Median LMFT earnings vary widely by state. Compare ACU's estimated total cost against realistic post-licensure income in the market where you intend to practice so you can gauge how long repayment will realistically take.

Admissions Requirements for ACU's MFT Program

ACU offers two pathways into its MMFT program, an on-campus (residential) track and an online track, and each has slightly different admissions processes. Understanding what is required before you apply saves time and keeps your application competitive.

Core Requirements for Both Tracks

Regardless of format, every applicant must meet these baseline criteria:

  • Bachelor's degree: A completed undergraduate degree from a regionally accredited institution is required. ACU does not specify a particular major, though coursework in psychology, social work, or a related field strengthens your application.12
  • Minimum GPA: A cumulative undergraduate GPA of 3.0 on a 4.0 scale is expected for both the residential and online programs.
  • Three letters of recommendation: ACU asks for three references. These should come from individuals who can speak to your academic ability, professional character, or clinical potential, such as former professors, supervisors, or licensed clinicians.
  • Writing sample: Both tracks require a writing sample as part of the application packet. This gives the admissions committee insight into your critical thinking and communication skills.
  • Statement of purpose and professional résumé: You will need to articulate your reasons for pursuing marriage and family therapy and demonstrate relevant academic or professional experience.

GRE Policy: Not Required

This is one of the most common questions prospective students ask, and the answer is straightforward. ACU does not require the GRE for admission to either the residential or online MMFT program.12 No standardized entrance exam is needed, which removes a significant barrier for applicants who have been out of school for several years or prefer to be evaluated on professional experience and academic record alone.
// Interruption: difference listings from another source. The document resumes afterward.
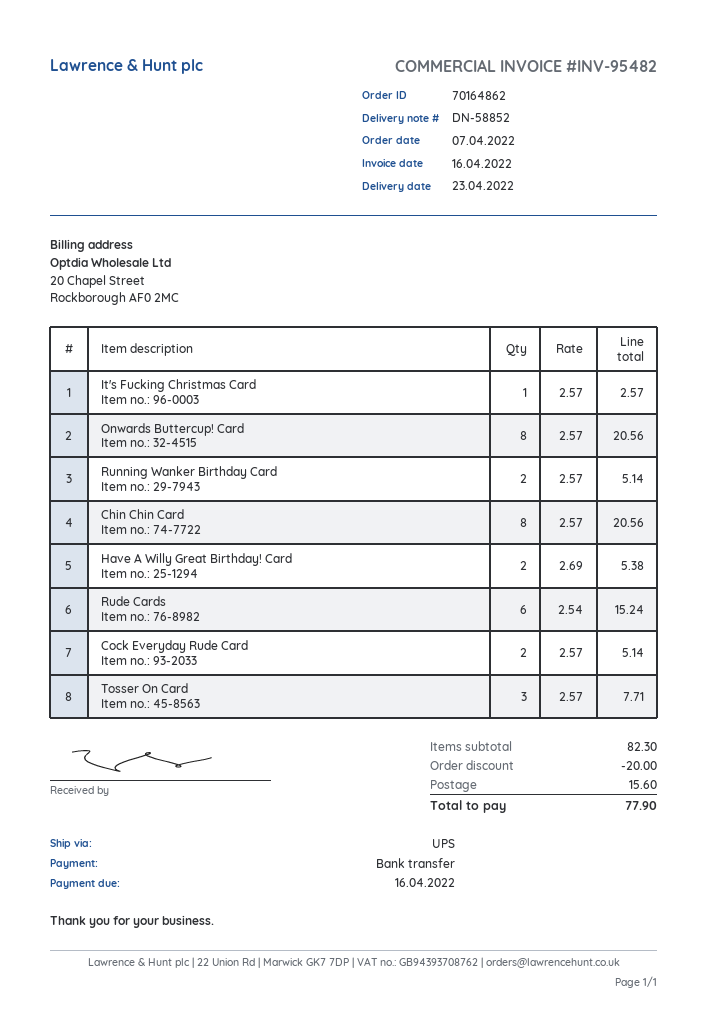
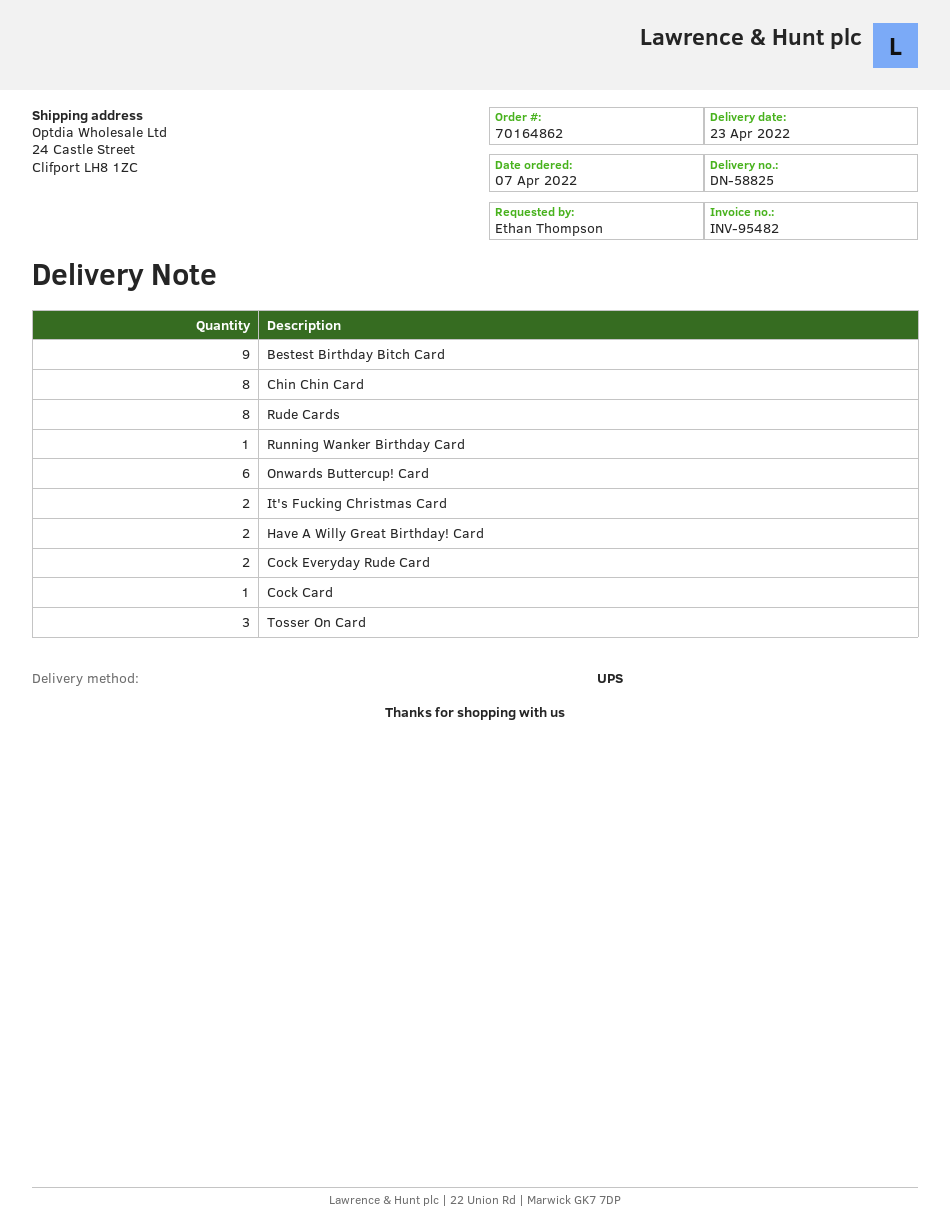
delivery note number: DN-58852 -> DN-58825
It's Fucking Christmas Card: 1 -> 2
Onwards Buttercup! Card: 8 -> 6
Running Wanker Birthday Card: 2 -> 1
Rude Cards: 6 -> 8
Bestest Birthday Bitch Card: none -> 9
Cock Card: none -> 1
If you are comparing options, ACU is one of many MFT programs without GRE requirements nationwide.

Differences Between Residential and Online Admissions

The residential track includes a few additional steps:

  • Interview required: All residential applicants must complete an admissions interview.
  • Background check: A background check is part of the residential admissions process.
  • Psychosocial history form: Residential applicants submit a psychosocial history form, which is standard in many clinical training programs.
  • Application fee: The residential program charges a $50 application fee.1

The online track streamlines several of these steps. Interviews are optional rather than mandatory, and the admissions process follows a rolling timeline. However, online applicants should be aware that the program does not accept residents of California and requires that all students reside within the United States.2

Application Deadlines and Cohort Starts

For the residential program, the priority application deadline is January 17, with a standard deadline of August 10.1 Applying by the priority date gives you the best chance at financial aid consideration and cohort placement for the following fall. The online program operates on rolling admissions, meaning you can apply throughout the year, though starting earlier in the cycle gives you more flexibility in planning your practicum placements.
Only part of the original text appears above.